## Problem description:
Search the entries below for "radius". Report each line where it occurs.

(Front-end code change data)
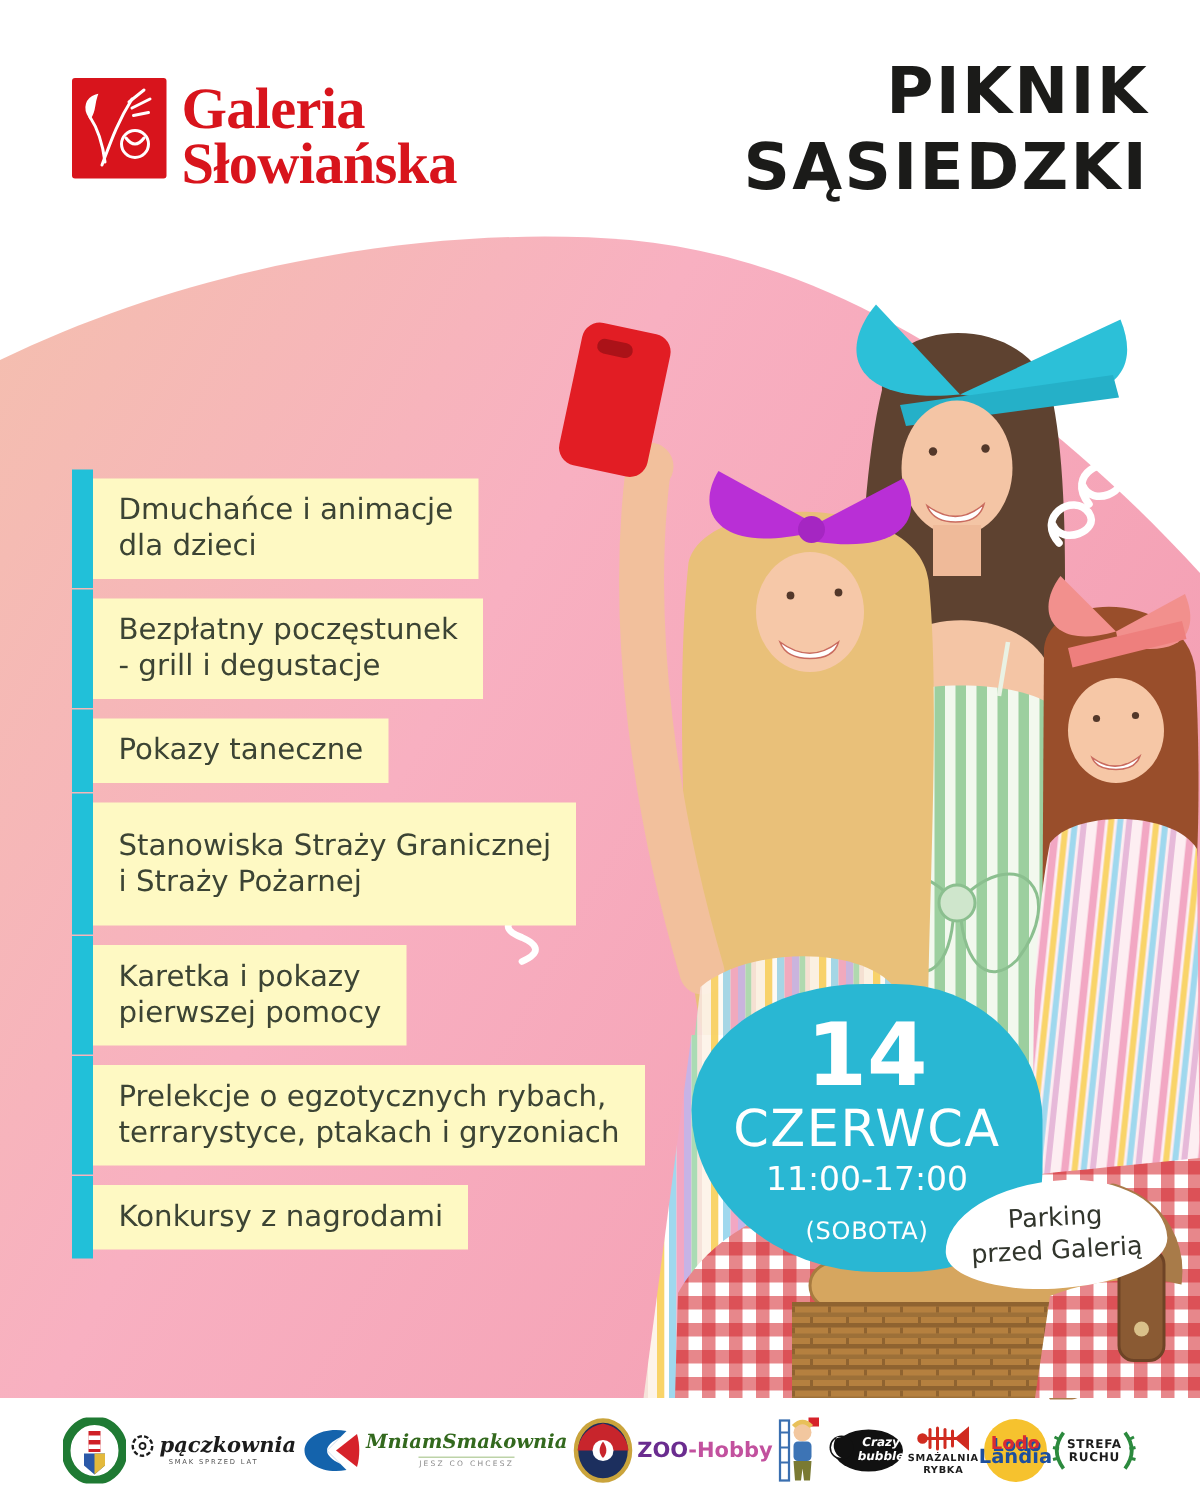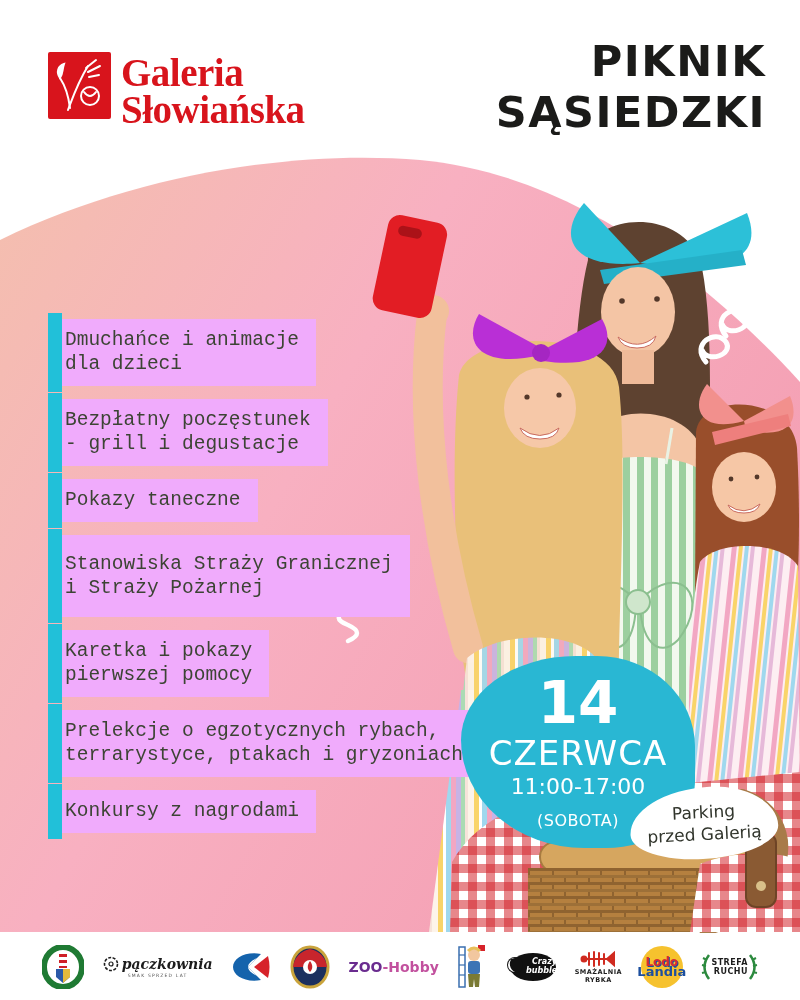--- a/index.html
+++ b/index.html
@@ -17,22 +17,22 @@
 
   
   .scene{position:absolute;inset:0;z-index:1;}
 
   
   .heading{position:absolute;left:48px;top:226px;z-index:3;color:#272b24;font-size:27px;
     line-height:34px;font-weight:500;letter-spacing:0.4px;}
 
   
   .list{position:absolute;left:62px;top:319px;z-index:3;}
-  .item{position:relative;display:table;background:#f0abfc;margin-bottom:13px;
-    padding:9px 17px 10px 3px;color:#3c4434;font-size:19.5px;line-height:24px;font-weight:500;font-family:Liberation Mono, monospace;}
+  .item{position:relative;display:table;background:#fef9c3;margin-bottom:13px;
+    padding:9px 17px 10px 17px;color:#3c4434;font-size:19.5px;line-height:24px;font-weight:500;}
   .item::before{content:"";position:absolute;left:-14px;top:-6px;bottom:-6px;width:14px;background:#21c0d9;}
   .item:nth-child(4){padding-top:17px;padding-bottom:17px;}
   .item:nth-child(8){padding-top:21px;padding-bottom:22px;}
 
   
   .blob{position:absolute;left:461px;top:656px;width:234px;height:192px;z-index:3;
     background:#29b7d3;border-radius:54% 46% 42% 58% / 48% 52% 38% 62%;
     display:flex;flex-direction:column;align-items:center;justify-content:center;color:#fff;text-align:center;}
   .blob-day{font-size:58px;line-height:58px;font-weight:600;}
   .blob-month{font-size:34px;line-height:38px;font-weight:500;letter-spacing:1px;margin-top:2px;}
@@ -41,21 +41,21 @@
 
   
   .parking{position:absolute;left:630px;top:787px;width:148px;height:72px;z-index:3;background:#fff;
     border-radius:55% 45% 52% 48% / 62% 58% 42% 38%;transform:rotate(-3deg);
     display:flex;align-items:center;justify-content:center;text-align:center;
     color:#31352c;font-size:17px;line-height:22px;font-weight:500;}
 
   
   .sponsors{position:absolute;left:0;right:0;top:933px;height:67px;z-index:4;background:#fff;
     display:flex;align-items:center;justify-content:space-between;padding:0 42px;box-sizing:border-box;}
-  .logo{display:flex;flex-direction:column;align-items:center;justify-content:center;text-align:right;}
+  .logo{display:flex;flex-direction:column;align-items:center;justify-content:center;text-align:center;}
   .logo-row{display:flex;align-items:center;}
   .paczkownia-label{font-family:"DejaVu Serif",serif;font-style:italic;font-weight:700;font-size:14px;color:#1c1c1c;margin-left:3px;}
   .paczkownia-sub{font-size:4.5px;letter-spacing:1.2px;color:#555;margin-top:1px;}
   .mniam-label{font-family:"DejaVu Serif",serif;font-style:italic;font-weight:700;font-size:13px;color:#33691e;}
   .mniam-sub{font-size:5px;letter-spacing:1.5px;color:#8a8a8a;margin-top:2px;border-top:1px solid #bdd3a8;padding-top:1px;}
   .zoo1{font-size:14px;font-weight:800;color:#6a2c8f;}
   .zoo2{font-size:14px;font-weight:800;color:#c2519e;}
   .rybka-line{font-size:6.5px;font-weight:700;color:#1c1c1c;letter-spacing:0.5px;line-height:8px;}
   .strefa-line{font-size:8px;font-weight:800;color:#1c1c1c;line-height:9px;letter-spacing:0.5px;}
   .lodo-circle{width:42px;height:42px;border-radius:50%;background:#f6c22e;display:flex;flex-direction:column;
@@ -271,20 +271,24 @@
     </div>
 
     <div class="logo">
       <svg width="40" height="34" viewBox="0 0 40 34">
         <path d="M17,17 L30,4 C15,1 2,8 2,17 C2,26 15,33 30,30 Z" fill="#1463ac"></path>
         <path d="M23,17 L37,6 C39,13 39,21 37,28 Z" fill="#d6222a"></path>
         <path d="M17,17 L26,8 C20,11 17,14 17,17 C17,20 20,23 26,26 Z" fill="#ffffff"></path>
       </svg>
     </div>
 
+    <div class="logo">
+      <div class="mniam-label">MniamSmakownia</div>
+      <div class="mniam-sub">JESZ CO CHCESZ</div>
+    </div>
 
     <div class="logo">
       <svg width="40" height="44" viewBox="0 0 40 44">
         <ellipse cx="20" cy="22" rx="18" ry="20" fill="#1c2f5e" stroke="#caa43c" stroke-width="3"></ellipse>
         <path d="M20,4 C30,6 36,13 37,22 L3,22 C4,13 10,6 20,4 Z" fill="#c8252c"></path>
         <circle cx="20" cy="22" r="7" fill="#ffffff"></circle>
         <path d="M20,16 c3,4 3,8 0,11 c-3,-3 -3,-7 0,-11 Z" fill="#c8252c"></path>
       </svg>
     </div>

## Result:
     background:#29b7d3;border-radius:54% 46% 42% 58% / 48% 52% 38% 62%;
     border-radius:55% 45% 52% 48% / 62% 58% 42% 38%;transform:rotate(-3deg);
   .lodo-circle{width:42px;height:42px;border-radius:50%;background:#f6c22e;display:flex;flex-direction:column;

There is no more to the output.